■ EXERCISE REQUIREMENTS
With the images omitted, return all of the entries exactly as they stand.

Segment Start: DATASET RECORDS

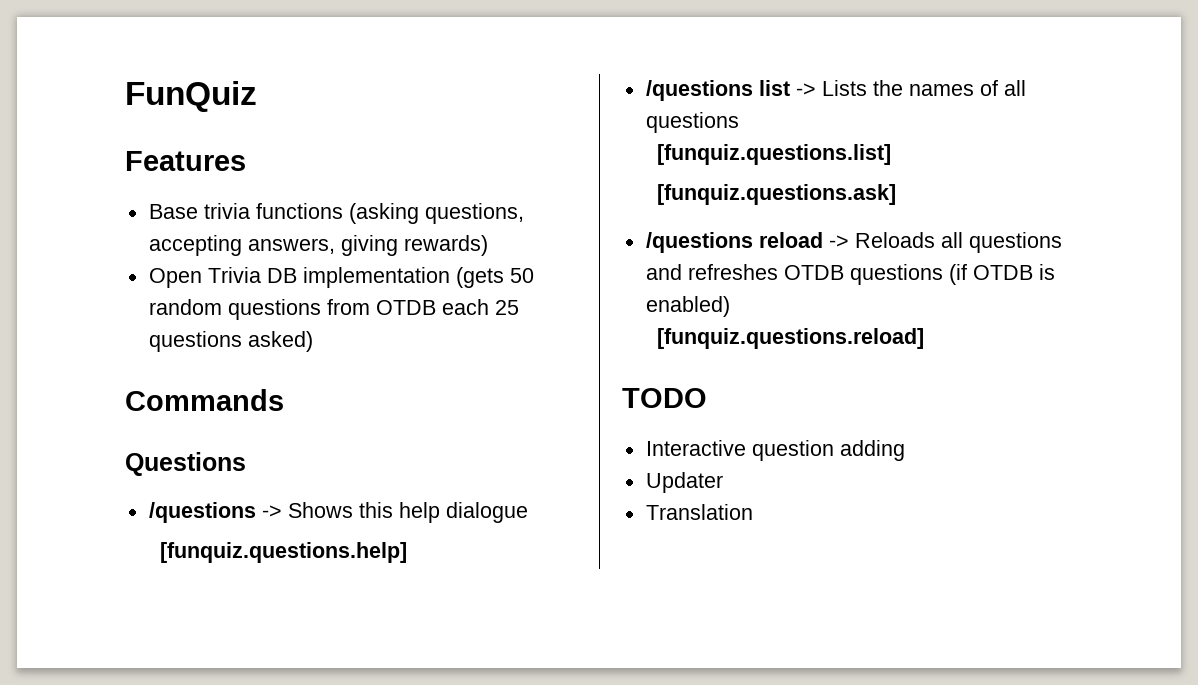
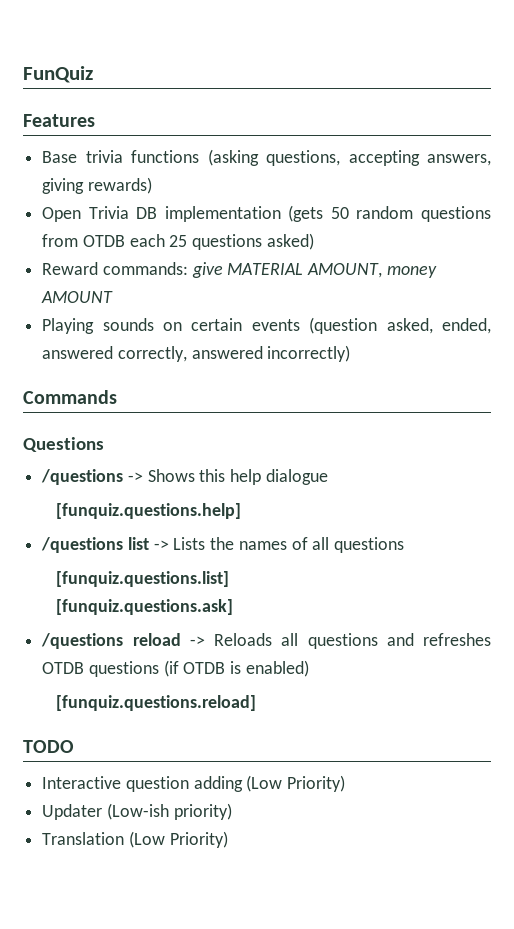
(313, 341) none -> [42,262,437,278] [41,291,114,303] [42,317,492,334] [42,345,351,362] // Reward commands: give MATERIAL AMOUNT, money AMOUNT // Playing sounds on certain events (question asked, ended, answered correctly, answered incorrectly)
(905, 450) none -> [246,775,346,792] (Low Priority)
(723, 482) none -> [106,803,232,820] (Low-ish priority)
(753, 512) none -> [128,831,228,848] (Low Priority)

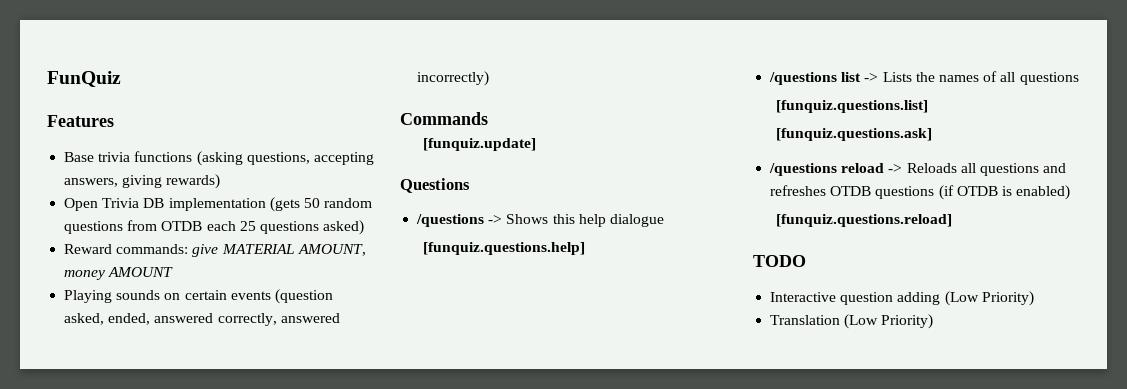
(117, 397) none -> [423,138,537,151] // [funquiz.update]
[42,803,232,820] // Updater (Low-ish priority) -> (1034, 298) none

Segment End: DATASET RECORDS

■ EXERCISE RESULT
(313, 341) none -> [42,262,437,278] [41,291,114,303] [42,317,492,334] [42,345,351,362] // Reward commands: give MATERIAL AMOUNT, money AMOUNT // Playing sounds on certain events (question asked, ended, answered correctly, answered incorrectly)
(905, 450) none -> [246,775,346,792] (Low Priority)
(723, 482) none -> [106,803,232,820] (Low-ish priority)
(753, 512) none -> [128,831,228,848] (Low Priority)

(117, 397) none -> [423,138,537,151] // [funquiz.update]
[42,803,232,820] // Updater (Low-ish priority) -> (1034, 298) none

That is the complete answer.